(SUPPLIED RECORDS Opens)

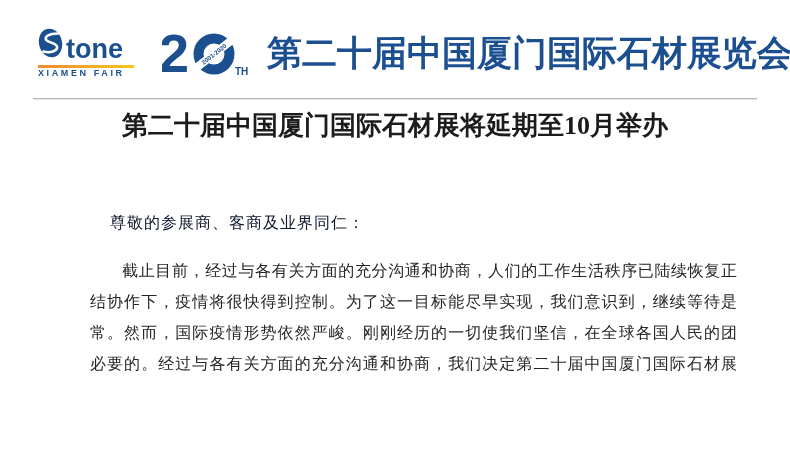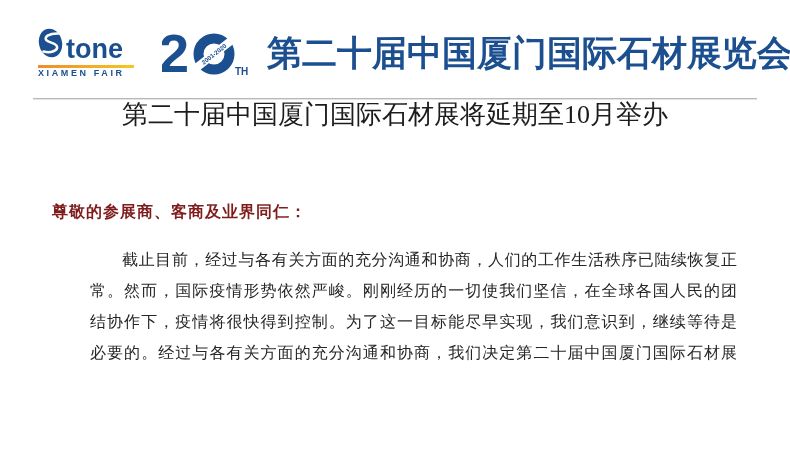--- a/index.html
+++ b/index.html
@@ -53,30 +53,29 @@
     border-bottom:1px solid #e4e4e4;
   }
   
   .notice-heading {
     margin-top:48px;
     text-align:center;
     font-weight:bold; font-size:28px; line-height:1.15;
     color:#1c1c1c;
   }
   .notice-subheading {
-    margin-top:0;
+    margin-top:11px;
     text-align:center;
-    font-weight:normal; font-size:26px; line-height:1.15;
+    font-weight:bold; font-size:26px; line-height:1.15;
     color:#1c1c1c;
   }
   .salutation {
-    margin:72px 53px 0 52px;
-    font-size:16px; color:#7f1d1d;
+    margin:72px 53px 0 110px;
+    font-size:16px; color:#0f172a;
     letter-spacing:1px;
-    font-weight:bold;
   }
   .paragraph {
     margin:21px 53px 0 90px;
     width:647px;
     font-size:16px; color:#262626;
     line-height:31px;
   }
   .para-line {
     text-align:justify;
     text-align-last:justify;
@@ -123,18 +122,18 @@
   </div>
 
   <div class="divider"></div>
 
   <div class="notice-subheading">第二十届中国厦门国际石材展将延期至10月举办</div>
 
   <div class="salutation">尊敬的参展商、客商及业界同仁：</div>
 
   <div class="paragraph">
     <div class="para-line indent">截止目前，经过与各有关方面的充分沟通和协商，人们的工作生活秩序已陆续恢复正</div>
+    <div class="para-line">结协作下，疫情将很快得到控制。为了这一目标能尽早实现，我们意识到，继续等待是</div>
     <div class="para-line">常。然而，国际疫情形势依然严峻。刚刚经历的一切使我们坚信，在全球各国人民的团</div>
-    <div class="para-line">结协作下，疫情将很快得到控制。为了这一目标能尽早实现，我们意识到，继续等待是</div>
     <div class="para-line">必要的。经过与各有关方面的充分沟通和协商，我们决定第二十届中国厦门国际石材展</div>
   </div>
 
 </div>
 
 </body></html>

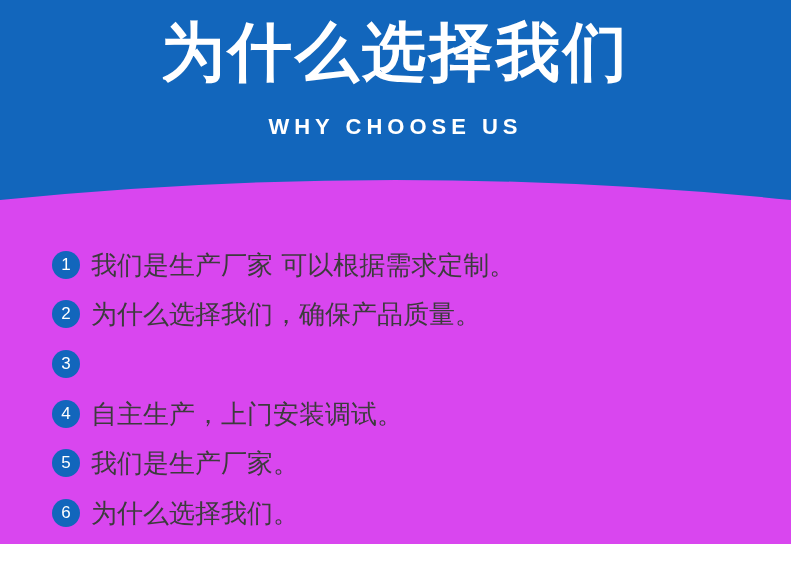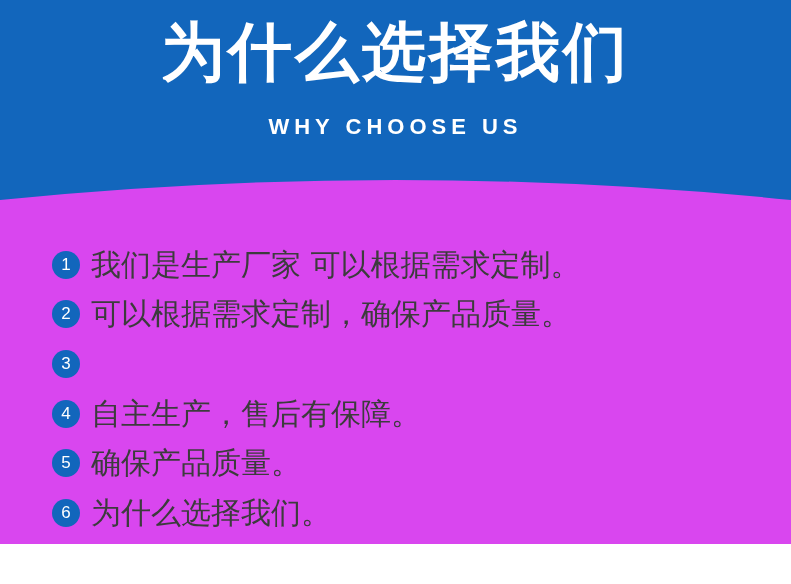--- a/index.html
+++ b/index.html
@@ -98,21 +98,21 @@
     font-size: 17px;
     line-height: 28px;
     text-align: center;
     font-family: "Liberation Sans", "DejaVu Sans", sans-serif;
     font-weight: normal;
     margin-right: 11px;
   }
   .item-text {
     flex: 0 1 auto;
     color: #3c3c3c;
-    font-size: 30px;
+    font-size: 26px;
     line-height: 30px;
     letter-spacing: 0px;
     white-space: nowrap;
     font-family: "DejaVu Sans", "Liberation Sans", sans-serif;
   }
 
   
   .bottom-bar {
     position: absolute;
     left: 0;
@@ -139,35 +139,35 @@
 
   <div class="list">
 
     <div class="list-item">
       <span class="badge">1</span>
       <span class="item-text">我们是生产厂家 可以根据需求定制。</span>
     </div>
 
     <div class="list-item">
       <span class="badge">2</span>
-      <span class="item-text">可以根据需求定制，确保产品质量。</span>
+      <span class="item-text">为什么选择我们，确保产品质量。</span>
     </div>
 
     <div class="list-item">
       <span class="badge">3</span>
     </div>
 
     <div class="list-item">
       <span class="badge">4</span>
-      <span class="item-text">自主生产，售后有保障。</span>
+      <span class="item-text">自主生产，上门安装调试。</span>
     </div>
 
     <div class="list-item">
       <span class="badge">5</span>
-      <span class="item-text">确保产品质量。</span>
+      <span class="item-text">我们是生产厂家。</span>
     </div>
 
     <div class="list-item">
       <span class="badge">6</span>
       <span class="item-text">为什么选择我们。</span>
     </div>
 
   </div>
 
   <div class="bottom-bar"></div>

(SUPPLIED RECORDS Closes)

## TASK BRIEF
Verbatim reproduction of every entry is needed, with the images left out.

## REPLY TO THE EXERCISE
--- a/index.html
+++ b/index.html
@@ -53,30 +53,29 @@
     border-bottom:1px solid #e4e4e4;
   }
   
   .notice-heading {
     margin-top:48px;
     text-align:center;
     font-weight:bold; font-size:28px; line-height:1.15;
     color:#1c1c1c;
   }
   .notice-subheading {
-    margin-top:0;
+    margin-top:11px;
     text-align:center;
-    font-weight:normal; font-size:26px; line-height:1.15;
+    font-weight:bold; font-size:26px; line-height:1.15;
     color:#1c1c1c;
   }
   .salutation {
-    margin:72px 53px 0 52px;
-    font-size:16px; color:#7f1d1d;
+    margin:72px 53px 0 110px;
+    font-size:16px; color:#0f172a;
     letter-spacing:1px;
-    font-weight:bold;
   }
   .paragraph {
     margin:21px 53px 0 90px;
     width:647px;
     font-size:16px; color:#262626;
     line-height:31px;
   }
   .para-line {
     text-align:justify;
     text-align-last:justify;
@@ -123,18 +122,18 @@
   </div>
 
   <div class="divider"></div>
 
   <div class="notice-subheading">第二十届中国厦门国际石材展将延期至10月举办</div>
 
   <div class="salutation">尊敬的参展商、客商及业界同仁：</div>
 
   <div class="paragraph">
     <div class="para-line indent">截止目前，经过与各有关方面的充分沟通和协商，人们的工作生活秩序已陆续恢复正</div>
+    <div class="para-line">结协作下，疫情将很快得到控制。为了这一目标能尽早实现，我们意识到，继续等待是</div>
     <div class="para-line">常。然而，国际疫情形势依然严峻。刚刚经历的一切使我们坚信，在全球各国人民的团</div>
-    <div class="para-line">结协作下，疫情将很快得到控制。为了这一目标能尽早实现，我们意识到，继续等待是</div>
     <div class="para-line">必要的。经过与各有关方面的充分沟通和协商，我们决定第二十届中国厦门国际石材展</div>
   </div>
 
 </div>
 
 </body></html>

--- a/index.html
+++ b/index.html
@@ -98,21 +98,21 @@
     font-size: 17px;
     line-height: 28px;
     text-align: center;
     font-family: "Liberation Sans", "DejaVu Sans", sans-serif;
     font-weight: normal;
     margin-right: 11px;
   }
   .item-text {
     flex: 0 1 auto;
     color: #3c3c3c;
-    font-size: 30px;
+    font-size: 26px;
     line-height: 30px;
     letter-spacing: 0px;
     white-space: nowrap;
     font-family: "DejaVu Sans", "Liberation Sans", sans-serif;
   }
 
   
   .bottom-bar {
     position: absolute;
     left: 0;
@@ -139,35 +139,35 @@
 
   <div class="list">
 
     <div class="list-item">
       <span class="badge">1</span>
       <span class="item-text">我们是生产厂家 可以根据需求定制。</span>
     </div>
 
     <div class="list-item">
       <span class="badge">2</span>
-      <span class="item-text">可以根据需求定制，确保产品质量。</span>
+      <span class="item-text">为什么选择我们，确保产品质量。</span>
     </div>
 
     <div class="list-item">
       <span class="badge">3</span>
     </div>
 
     <div class="list-item">
       <span class="badge">4</span>
-      <span class="item-text">自主生产，售后有保障。</span>
+      <span class="item-text">自主生产，上门安装调试。</span>
     </div>
 
     <div class="list-item">
       <span class="badge">5</span>
-      <span class="item-text">确保产品质量。</span>
+      <span class="item-text">我们是生产厂家。</span>
     </div>
 
     <div class="list-item">
       <span class="badge">6</span>
       <span class="item-text">为什么选择我们。</span>
     </div>
 
   </div>
 
   <div class="bottom-bar"></div>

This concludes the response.